*TASK TO CARRY OUT:*
Leaving out all images, return the entries below exactly.

[Screenshot and code edit data]
▼

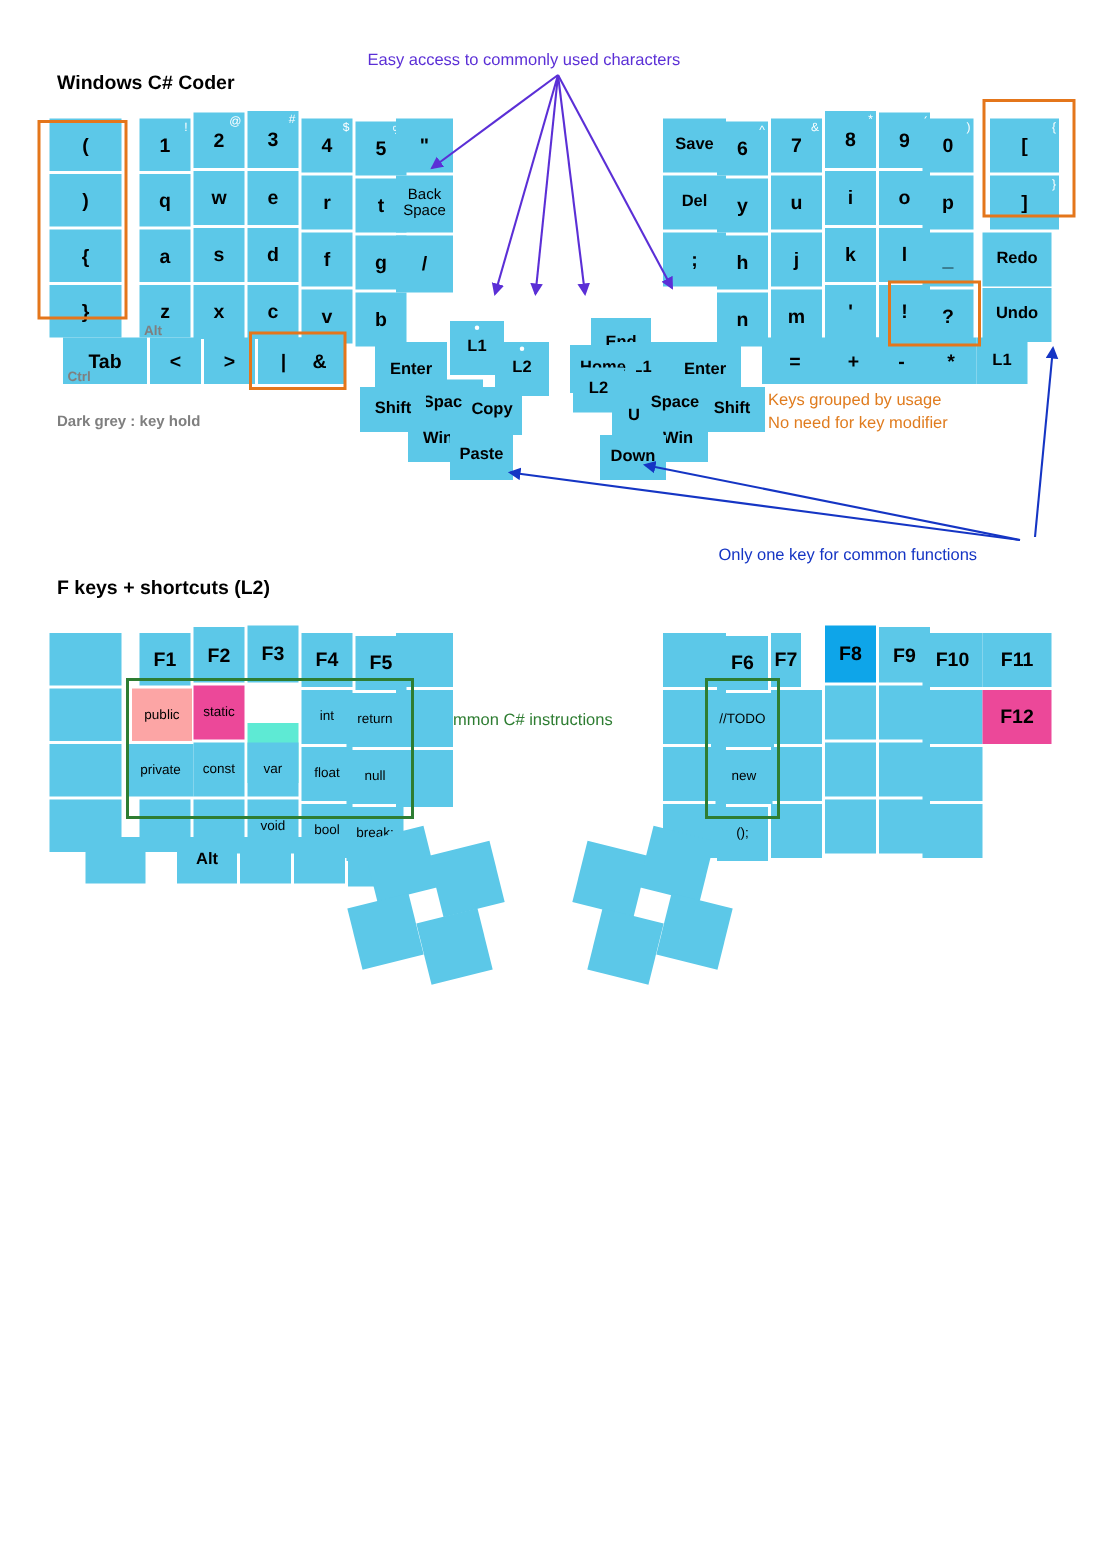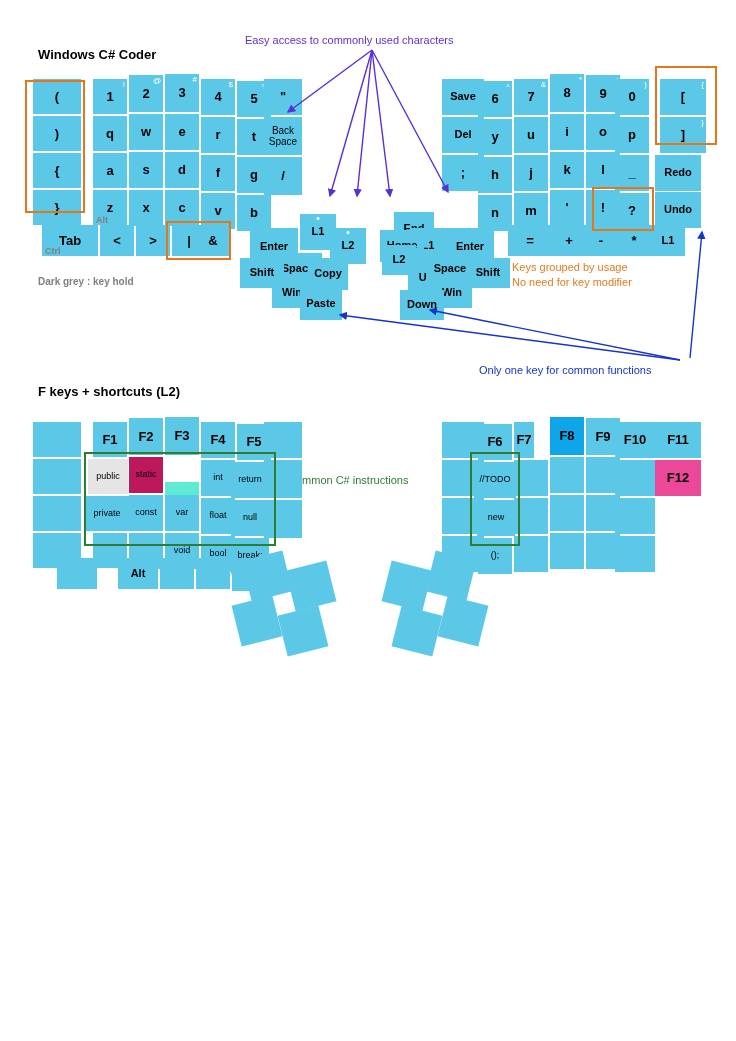--- a/index.html
+++ b/index.html
@@ -412,7 +412,7 @@
       </div>
       <div class="key" style="left: 264px; top: 422px; width: 38px; height: 36px; background: rgb(92, 200, 232);"></div>
       <div class="key" style="left: 33px; top: 459px; width: 48px; height: 35px; background: rgb(92, 200, 232);"></div>
-      <div class="key" style="left: 88px; top: 459px; width: 40px; height: 35px; background: #e5e5e5;">
+      <div class="key" style="left: 88px; top: 459px; width: 40px; height: 35px; background: #fca5a5;">
         <div class="main tiny">public</div>
       </div>
       <div class="key" style="left: 129px; top: 457px; width: 34px; height: 36px; background: #be185d;">

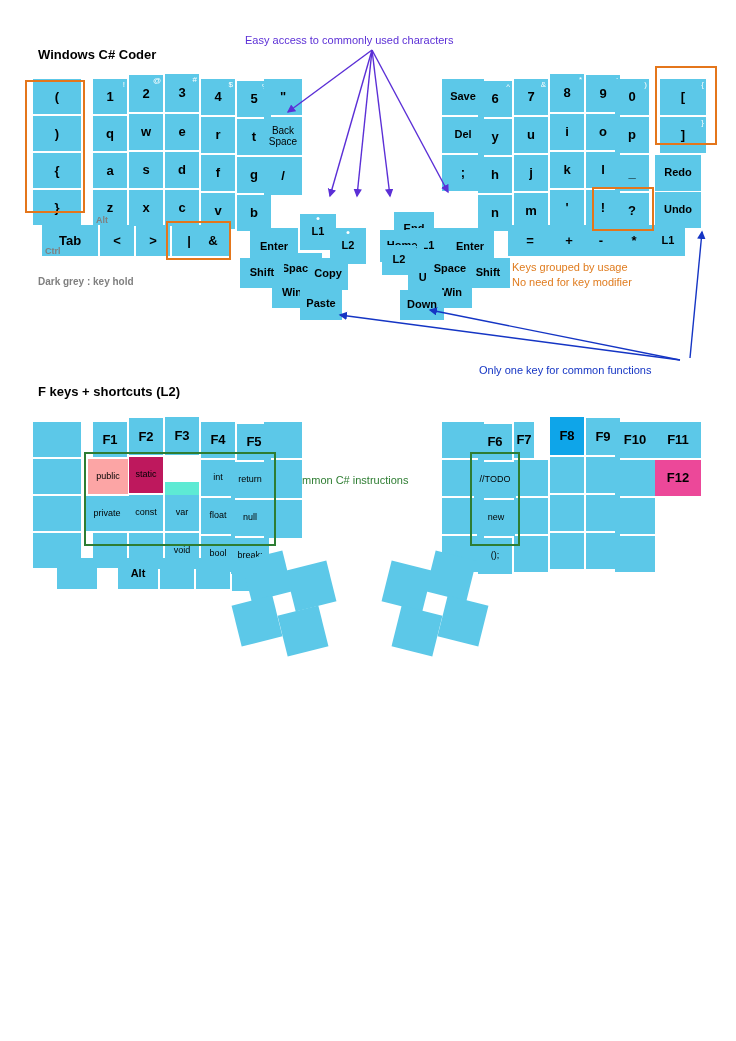--- a/index.html
+++ b/index.html
@@ -415,7 +415,7 @@
       <div class="key" style="left: 88px; top: 459px; width: 40px; height: 35px; background: #fca5a5;">
         <div class="main tiny">public</div>
       </div>
-      <div class="key" style="left: 129px; top: 457px; width: 34px; height: 36px; background: #be185d;">
+      <div class="key" style="left: 129px; top: 457px; width: 34px; height: 36px; background: #ec4899;">
         <div class="main tiny">static</div>
       </div>
       <div class="key" style="left: 165px; top: 482px; width: 34px; height: 40px; background: #5eead4;">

▲

*COMPLETED EXERCISE:*
--- a/index.html
+++ b/index.html
@@ -412,7 +412,7 @@
       </div>
       <div class="key" style="left: 264px; top: 422px; width: 38px; height: 36px; background: rgb(92, 200, 232);"></div>
       <div class="key" style="left: 33px; top: 459px; width: 48px; height: 35px; background: rgb(92, 200, 232);"></div>
-      <div class="key" style="left: 88px; top: 459px; width: 40px; height: 35px; background: #e5e5e5;">
+      <div class="key" style="left: 88px; top: 459px; width: 40px; height: 35px; background: #fca5a5;">
         <div class="main tiny">public</div>
       </div>
       <div class="key" style="left: 129px; top: 457px; width: 34px; height: 36px; background: #be185d;">

--- a/index.html
+++ b/index.html
@@ -415,7 +415,7 @@
       <div class="key" style="left: 88px; top: 459px; width: 40px; height: 35px; background: #fca5a5;">
         <div class="main tiny">public</div>
       </div>
-      <div class="key" style="left: 129px; top: 457px; width: 34px; height: 36px; background: #be185d;">
+      <div class="key" style="left: 129px; top: 457px; width: 34px; height: 36px; background: #ec4899;">
         <div class="main tiny">static</div>
       </div>
       <div class="key" style="left: 165px; top: 482px; width: 34px; height: 40px; background: #5eead4;">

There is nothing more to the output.